Effects of Modified Glucosamine on the Chondrogenic Potential of Circulating Stem Cells under Experimental Inflammation.

机构信息

Local Health Unit Treviso, Department of Pediatric Surgery, 31100 Treviso, Italy.

Department of Pharmaceutical and Pharmacological Sciences, University of Padova, 35131 Padova, Italy.

出版信息

Int J Mol Sci. 2023 Jun 20;24(12):10397. doi: 10.3390/ijms241210397.

DOI:10.3390/ijms241210397
PMID:37373540
原文链接:https://pmc.ncbi.nlm.nih.gov/articles/PMC10299282/
Abstract

Glucosamine (GlcN) is a glycosaminoglycan (GAGs) constituent in connective tissues. It is naturally produced by our body or consumed from diets. In the last decade, in vitro and in vivo trials have demonstrated that the administration of GlcN or its derivates has a protective effect on cartilage when the balance between catabolic and anabolic processes is disrupted and cells are no longer able to fully compensate for the loss of collagen and proteoglycans. To date, these benefits are still controversial because the mechanism of action of GlcN is not yet well clarified.
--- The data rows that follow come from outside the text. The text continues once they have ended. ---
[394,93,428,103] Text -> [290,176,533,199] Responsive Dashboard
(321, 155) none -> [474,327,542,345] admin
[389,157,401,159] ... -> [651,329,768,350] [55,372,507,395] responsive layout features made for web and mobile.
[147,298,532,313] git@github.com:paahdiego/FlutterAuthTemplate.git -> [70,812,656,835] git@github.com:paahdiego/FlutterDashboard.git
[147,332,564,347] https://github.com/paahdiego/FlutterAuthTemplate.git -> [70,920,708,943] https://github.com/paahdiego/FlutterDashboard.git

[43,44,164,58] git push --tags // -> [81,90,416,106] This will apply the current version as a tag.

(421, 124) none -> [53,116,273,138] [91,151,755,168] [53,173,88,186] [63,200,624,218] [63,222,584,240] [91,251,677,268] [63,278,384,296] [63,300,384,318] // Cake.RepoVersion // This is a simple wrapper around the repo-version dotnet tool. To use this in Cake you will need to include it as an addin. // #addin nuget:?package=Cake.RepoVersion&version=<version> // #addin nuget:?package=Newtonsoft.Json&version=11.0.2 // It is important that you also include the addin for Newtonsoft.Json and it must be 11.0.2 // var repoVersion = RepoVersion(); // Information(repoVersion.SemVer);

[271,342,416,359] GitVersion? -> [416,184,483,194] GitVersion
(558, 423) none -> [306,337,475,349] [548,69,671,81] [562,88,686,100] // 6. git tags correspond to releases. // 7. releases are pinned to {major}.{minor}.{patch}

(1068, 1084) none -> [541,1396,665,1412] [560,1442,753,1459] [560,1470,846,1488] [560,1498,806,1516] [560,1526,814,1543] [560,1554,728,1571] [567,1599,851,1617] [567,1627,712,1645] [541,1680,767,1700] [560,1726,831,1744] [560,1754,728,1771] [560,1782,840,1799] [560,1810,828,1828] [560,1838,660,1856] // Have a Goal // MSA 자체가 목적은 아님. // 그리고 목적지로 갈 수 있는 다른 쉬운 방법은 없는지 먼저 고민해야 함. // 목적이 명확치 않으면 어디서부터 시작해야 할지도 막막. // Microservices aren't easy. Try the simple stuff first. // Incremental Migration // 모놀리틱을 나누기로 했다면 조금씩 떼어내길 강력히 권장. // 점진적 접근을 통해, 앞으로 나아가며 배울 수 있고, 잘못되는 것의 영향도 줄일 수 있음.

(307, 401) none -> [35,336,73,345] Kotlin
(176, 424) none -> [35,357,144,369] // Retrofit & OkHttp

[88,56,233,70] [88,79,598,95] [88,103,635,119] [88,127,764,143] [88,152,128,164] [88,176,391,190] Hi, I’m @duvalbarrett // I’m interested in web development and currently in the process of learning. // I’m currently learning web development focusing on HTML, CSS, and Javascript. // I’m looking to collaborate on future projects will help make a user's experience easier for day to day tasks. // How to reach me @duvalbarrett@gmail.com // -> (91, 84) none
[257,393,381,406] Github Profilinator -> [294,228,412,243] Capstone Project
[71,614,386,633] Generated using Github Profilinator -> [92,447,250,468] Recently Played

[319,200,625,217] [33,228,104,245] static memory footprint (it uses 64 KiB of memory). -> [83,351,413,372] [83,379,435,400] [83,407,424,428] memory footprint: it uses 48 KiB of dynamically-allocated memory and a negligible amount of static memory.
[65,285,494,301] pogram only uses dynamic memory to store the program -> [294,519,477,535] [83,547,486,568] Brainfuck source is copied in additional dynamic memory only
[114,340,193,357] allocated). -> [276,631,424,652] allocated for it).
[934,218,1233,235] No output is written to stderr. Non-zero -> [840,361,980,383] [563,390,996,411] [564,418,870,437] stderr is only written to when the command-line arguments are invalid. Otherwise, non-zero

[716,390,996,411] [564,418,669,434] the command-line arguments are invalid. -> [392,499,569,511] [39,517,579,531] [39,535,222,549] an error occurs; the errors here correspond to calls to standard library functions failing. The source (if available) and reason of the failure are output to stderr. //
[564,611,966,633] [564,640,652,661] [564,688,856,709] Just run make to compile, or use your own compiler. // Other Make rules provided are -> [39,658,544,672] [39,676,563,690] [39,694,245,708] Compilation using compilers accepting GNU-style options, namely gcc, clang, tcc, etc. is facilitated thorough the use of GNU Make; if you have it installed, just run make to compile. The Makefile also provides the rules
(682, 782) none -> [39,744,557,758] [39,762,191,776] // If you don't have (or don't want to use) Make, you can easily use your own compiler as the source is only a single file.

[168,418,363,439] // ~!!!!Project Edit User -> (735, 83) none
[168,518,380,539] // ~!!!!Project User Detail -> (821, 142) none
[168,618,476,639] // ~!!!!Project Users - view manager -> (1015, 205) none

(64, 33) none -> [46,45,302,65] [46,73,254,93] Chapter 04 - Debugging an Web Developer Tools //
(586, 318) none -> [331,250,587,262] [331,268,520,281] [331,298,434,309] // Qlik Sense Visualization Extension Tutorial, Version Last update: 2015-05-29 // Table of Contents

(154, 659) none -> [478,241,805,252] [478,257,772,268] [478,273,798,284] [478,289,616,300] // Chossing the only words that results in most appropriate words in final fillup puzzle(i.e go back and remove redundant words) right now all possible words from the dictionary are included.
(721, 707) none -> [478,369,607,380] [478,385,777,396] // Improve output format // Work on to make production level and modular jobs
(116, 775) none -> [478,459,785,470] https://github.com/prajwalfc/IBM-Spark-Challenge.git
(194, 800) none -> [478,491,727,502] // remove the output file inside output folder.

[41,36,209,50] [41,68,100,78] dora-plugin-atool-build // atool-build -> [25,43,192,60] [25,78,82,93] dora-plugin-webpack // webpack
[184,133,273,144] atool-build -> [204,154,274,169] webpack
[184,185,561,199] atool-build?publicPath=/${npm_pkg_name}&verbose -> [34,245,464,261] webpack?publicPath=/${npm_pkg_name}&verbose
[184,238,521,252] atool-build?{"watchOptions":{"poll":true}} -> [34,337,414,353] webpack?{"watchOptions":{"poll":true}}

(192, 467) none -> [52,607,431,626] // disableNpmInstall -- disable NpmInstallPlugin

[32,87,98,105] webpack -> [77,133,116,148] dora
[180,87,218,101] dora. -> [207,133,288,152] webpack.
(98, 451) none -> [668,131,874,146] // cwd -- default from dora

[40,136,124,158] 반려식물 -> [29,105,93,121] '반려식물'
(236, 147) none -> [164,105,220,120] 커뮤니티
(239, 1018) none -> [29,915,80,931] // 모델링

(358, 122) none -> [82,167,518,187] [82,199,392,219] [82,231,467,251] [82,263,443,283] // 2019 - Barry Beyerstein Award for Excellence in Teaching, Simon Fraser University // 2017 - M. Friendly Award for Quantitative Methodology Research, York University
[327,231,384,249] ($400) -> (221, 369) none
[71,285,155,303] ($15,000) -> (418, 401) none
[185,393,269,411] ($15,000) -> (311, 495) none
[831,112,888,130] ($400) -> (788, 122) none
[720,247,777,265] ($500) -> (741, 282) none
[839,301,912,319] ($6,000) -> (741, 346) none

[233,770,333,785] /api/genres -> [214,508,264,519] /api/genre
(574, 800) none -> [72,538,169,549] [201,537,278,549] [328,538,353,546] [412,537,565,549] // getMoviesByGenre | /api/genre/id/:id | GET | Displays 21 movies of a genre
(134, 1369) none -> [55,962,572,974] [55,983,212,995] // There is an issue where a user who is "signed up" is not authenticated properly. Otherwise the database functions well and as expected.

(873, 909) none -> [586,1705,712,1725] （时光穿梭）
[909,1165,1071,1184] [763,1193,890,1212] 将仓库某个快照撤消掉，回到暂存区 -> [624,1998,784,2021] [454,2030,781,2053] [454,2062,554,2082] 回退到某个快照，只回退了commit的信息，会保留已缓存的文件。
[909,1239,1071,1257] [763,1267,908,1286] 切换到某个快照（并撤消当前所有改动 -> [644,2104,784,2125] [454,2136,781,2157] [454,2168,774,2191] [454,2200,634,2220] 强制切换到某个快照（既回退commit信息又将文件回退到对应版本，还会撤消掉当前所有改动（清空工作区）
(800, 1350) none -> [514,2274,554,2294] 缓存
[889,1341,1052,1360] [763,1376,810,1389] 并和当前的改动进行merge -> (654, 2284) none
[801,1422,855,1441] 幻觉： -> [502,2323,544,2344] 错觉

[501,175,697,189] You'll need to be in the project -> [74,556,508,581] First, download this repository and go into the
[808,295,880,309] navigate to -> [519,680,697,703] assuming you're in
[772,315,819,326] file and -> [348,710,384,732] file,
In this study, we have characterized the biological activities of an amino acid (AA) derivate of GlcN, called DCF001, in the growth and chondrogenic induction of circulating multipotent stem cells (CMCs) after priming with tumor necrosis factor-alpha (TNFα), a pleiotropic cytokine commonly expressed in chronic inflammatory joint diseases. In the present work, stem cells were isolated from the human peripheral blood of healthy donors. After priming with TNFα (10 ng/mL) for 3 h, cultures were treated for 24 h with DCF001 (1 μg/mL) dissolved in a proliferative (PM) or chondrogenic (CM) medium. Cell proliferation was analyzed using a Corning Cell Counter and trypan blue exclusion technique. To evaluate the potentialities of DCF001 in counteracting the inflammatory response to TNFα, we measured the amount of extracellular ATP (eATP) and the expression of adenosine-generating enzymes CD39/CD73, TNFα receptors, and NF-κB inhibitor IκBα using flow cytometry. Finally, total RNA was extracted to perform a gene expression study of some chondrogenic differentiation markers (COL2A1, RUNX2, and MMP13). Our analysis has shed light on the ability of DCF001 to (a) regulate the expression of CD39, CD73, and TNF receptors; (b) modulate eATP under differentiative induction; (c) enhance the inhibitory activity of IκBα, reducing its phosphorylation after TNFα stimulation; and (d) preserve the chondrogenic potentialities of stem cells. Although preliminary, these results suggest that DCF001 could be a valuable supplement for ameliorating the outcome of cartilage repair interventions, enhancing the efficacy of endogenous stem cells under inflammatory stimuli.

摘要

氨基葡萄糖(GlcN)是连接组织中糖胺聚糖(GAGs)的成分。它是由我们的身体自然产生的,也可以从饮食中摄取。在过去的十年中,体外和体内试验表明,当分解代谢和合成代谢过程之间的平衡被破坏,细胞不再能够完全补偿胶原蛋白和蛋白聚糖的损失时,GlcN 或其衍生物的给药对软骨具有保护作用。迄今为止,这些益处仍然存在争议,因为 GlcN 的作用机制尚不清楚。在这项研究中,我们研究了 GlcN 的一种氨基酸(AA)衍生物 DCF001 对经过肿瘤坏死因子-α(TNFα)预刺激的循环多能干细胞(CMCs)生长和软骨诱导的生物学活性,TNFα 是一种在慢性炎症性关节疾病中普遍表达的多效细胞因子。在本研究中,我们从健康供体的人外周血中分离出干细胞。用 TNFα(10ng/ml)预刺激 3 小时后,用 DCF001(1μg/ml)在增殖(PM)或软骨形成(CM)培养基中处理 24 小时。用康宁细胞计数器和台盼蓝排除技术分析细胞增殖。为了评估 DCF001 对抗 TNFα 炎症反应的潜力,我们使用流式细胞术测量了细胞外三磷酸腺苷(eATP)的含量和产生腺苷的酶 CD39/CD73、TNFα 受体以及 NF-κB 抑制剂 IκBα 的表达。最后,提取总 RNA 以进行一些软骨分化标志物(COL2A1、RUNX2 和 MMP13)的基因表达研究。我们的分析揭示了 DCF001 能够:(a)调节 CD39、CD73 和 TNF 受体的表达;(b)在分化诱导下调节 eATP;(c)增强 IκBα 的抑制活性,减少 TNFα 刺激后的磷酸化;(d)保持干细胞的软骨形成潜力。尽管这只是初步结果,但这些结果表明,DCF001 可能是改善软骨修复干预效果的有价值的补充剂,可增强炎症刺激下内源性干细胞的疗效。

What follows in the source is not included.